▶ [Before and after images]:
=-=-=-=-=
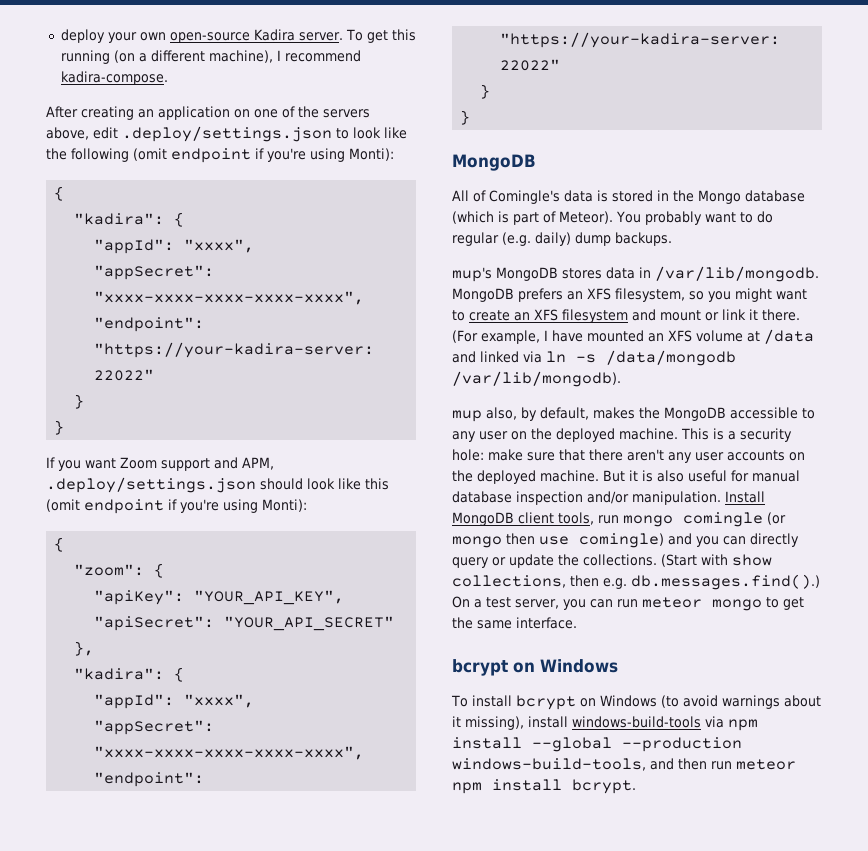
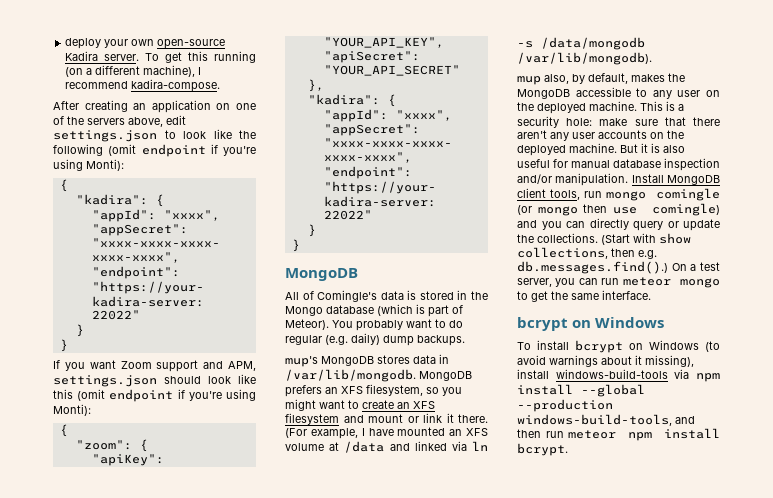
[122,126,332,142] .deploy/settings.json -> [53,130,157,142] settings.json
[46,477,256,493] .deploy/settings.json -> [53,375,157,387] settings.json

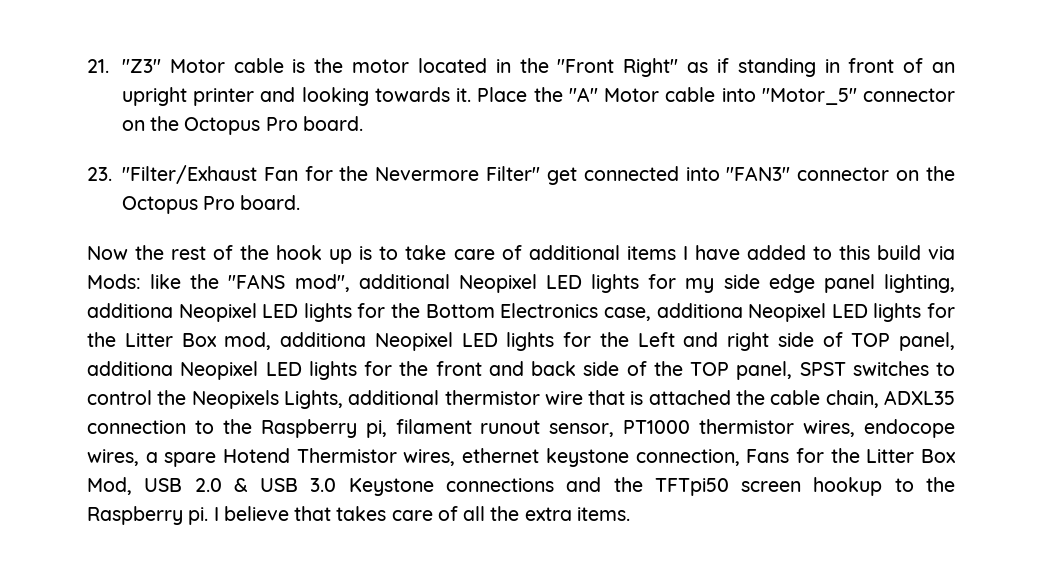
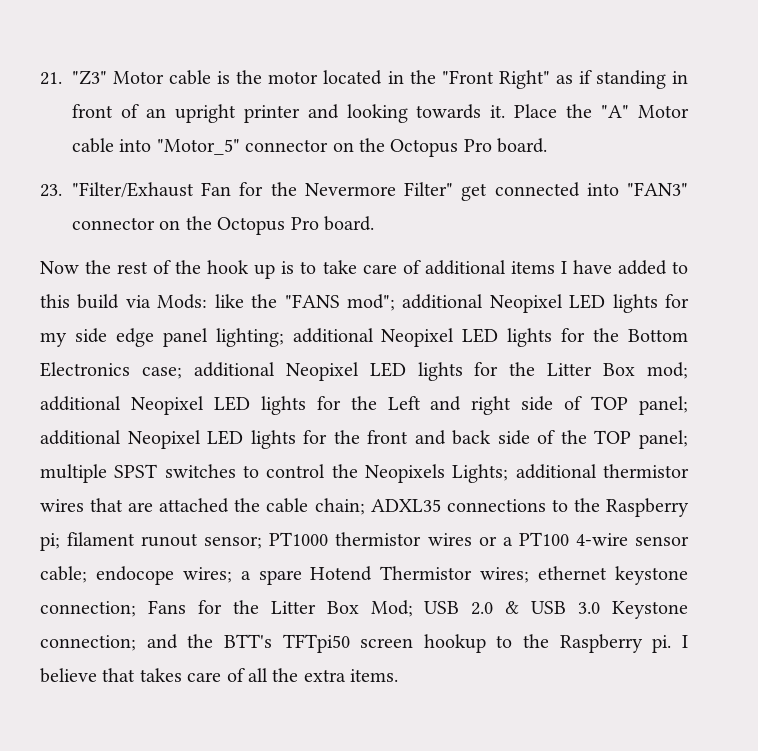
[294,274,350,292] mod", -> [346,294,395,311] mod";
[883,274,955,293] [87,303,173,318] lighting, additiona -> [215,328,374,347] lighting; additional
[603,303,743,321] case, additiona -> [141,362,275,379] case; additional
[224,332,366,350] mod, additiona -> [646,362,688,379] [40,396,121,411] mod; additional
[899,332,955,351] [87,361,173,376] panel, additiona -> [639,396,689,415] [40,430,121,445] panel; additional
[736,361,793,380] panel, -> [639,430,689,449] [40,464,107,483] panel; multiple
[283,390,343,409] Lights, -> [452,464,509,483] Lights;
[544,390,955,408] [87,419,387,438] wire that is attached the cable chain, ADXL35 connection to the Raspberry pi, -> [40,498,690,517] [40,533,60,551] wires that are attached the cable chain; ADXL35 connections to the Raspberry pi;
[549,423,615,437] sensor, -> [204,536,263,549] sensor;
[803,419,955,438] [87,449,139,466] wires, endocope wires, -> [427,532,690,546] [40,566,232,585] wires or a PT100 4-wire sensor cable; endocope wires;
[403,449,456,466] wires, -> [480,567,530,583] wires;
[635,449,740,466] connection, -> [40,601,136,617] connection;
[87,477,132,495] Mod, -> [370,600,413,617] Mod;
[445,478,554,492] connections -> [40,635,136,651] connection;
(643, 484) none -> [223,634,272,648] BTT's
=-=-=-=-=
▶ [TASK ITEM]: Print every line above exactly as given, but not the pictures.

▶ [SOLUTION TO THE EXERCISE]:
[122,126,332,142] .deploy/settings.json -> [53,130,157,142] settings.json
[46,477,256,493] .deploy/settings.json -> [53,375,157,387] settings.json

[294,274,350,292] mod", -> [346,294,395,311] mod";
[883,274,955,293] [87,303,173,318] lighting, additiona -> [215,328,374,347] lighting; additional
[603,303,743,321] case, additiona -> [141,362,275,379] case; additional
[224,332,366,350] mod, additiona -> [646,362,688,379] [40,396,121,411] mod; additional
[899,332,955,351] [87,361,173,376] panel, additiona -> [639,396,689,415] [40,430,121,445] panel; additional
[736,361,793,380] panel, -> [639,430,689,449] [40,464,107,483] panel; multiple
[283,390,343,409] Lights, -> [452,464,509,483] Lights;
[544,390,955,408] [87,419,387,438] wire that is attached the cable chain, ADXL35 connection to the Raspberry pi, -> [40,498,690,517] [40,533,60,551] wires that are attached the cable chain; ADXL35 connections to the Raspberry pi;
[549,423,615,437] sensor, -> [204,536,263,549] sensor;
[803,419,955,438] [87,449,139,466] wires, endocope wires, -> [427,532,690,546] [40,566,232,585] wires or a PT100 4-wire sensor cable; endocope wires;
[403,449,456,466] wires, -> [480,567,530,583] wires;
[635,449,740,466] connection, -> [40,601,136,617] connection;
[87,477,132,495] Mod, -> [370,600,413,617] Mod;
[445,478,554,492] connections -> [40,635,136,651] connection;
(643, 484) none -> [223,634,272,648] BTT's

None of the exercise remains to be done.